“Stuff Got Missed”

Elisa reached out this week after receiving a bill in her name for over $200 and a final reminder notice on a bill in her mom’s name of over $400. She was perplexed, as was I, since we submitted a sliding fee application for the family along with registration paperwork back in October prior to making their appointments and been told that the family would just have to pay a nominal fee. Since the first bills started to arrive, we had followed up on two prior occasions and been told the clinic’s sliding fee had been incorrectly processed and both times we had been assured it would be remedied. With yet another round of bills, we hopped on a three way call with billing at the clinic so I could interpret and explained the situation. In the case of Elisa’s bill, we explained we had received an email over a month ago confirming that the bill would be reprocessed and the amount lowered. In the case of the mom, the clinic had no record on the account that the sliding fee had been added to her account. The billing representative reviewed the notes and said “looks like some stuff got missed.” She sent an email off to the folks who handle the financial assistance applications and told us we would be hearing from someone soon. We are still waiting and in the meantime I am trying to assure the family, who has no income while they navigate the asylum seeking process, not to stress out, to have faith in a system that requires at least three calls to fix a mistake that without a correction will put the family on a debt collectors list.

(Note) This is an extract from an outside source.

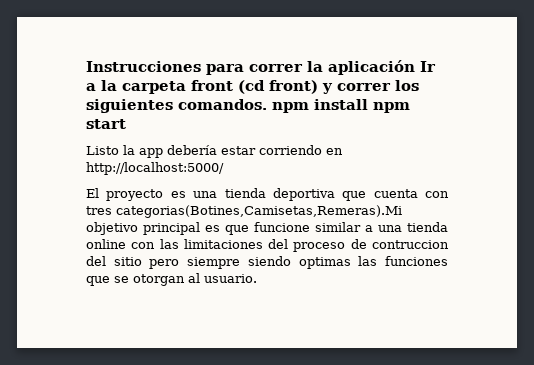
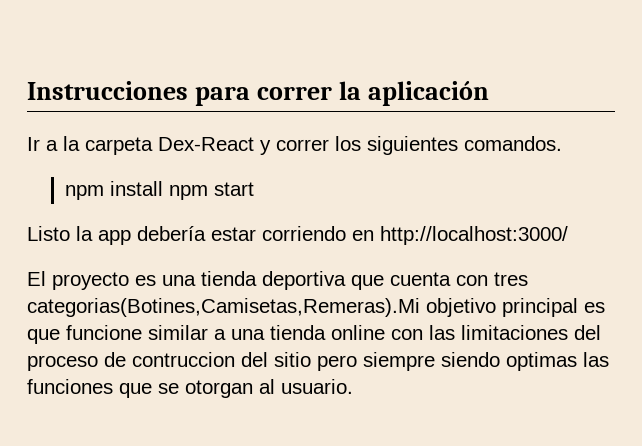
(415, 67) none -> (490, 93) //
[191,80,318,94] front (cd front) -> [158,137,254,151] Dex-React
(267, 104) none -> (562, 143) //
[86,162,224,175] http://localhost:5000/ -> [380,226,568,245] http://localhost:3000/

If this was just occasional call that we have to make together with clients to fix billing errors, maybe it wouldn’t feel like such a big deal. People are overworked, they make mistakes, stuff gets missed. But we spend an obscene amount of time calling about bills that we have already called about that should have been resolved and resubmitting paperwork that we already submitted because despite being submitted as a complete application it somehow got misplaced or separated from the account in question. For as many cases as we help clients resolve, I can only imagine how many more mistakes go unfixed or unnoticed. And for most of our clients, the whole process of billing and applying for financial assistance or health insurance is an unfamiliar process made even more challenging to navigate when there is a language barrier as well as work schedules in service industries that often make it impossible to make a call to a clinic during normal business hours. For our team, what makes this time spent on resolving payments even more frustrating is that there are so many people who request our support to navigate access to needed health care services who we could be helping if we weren’t on the phone buried under the health care systems administrative burden.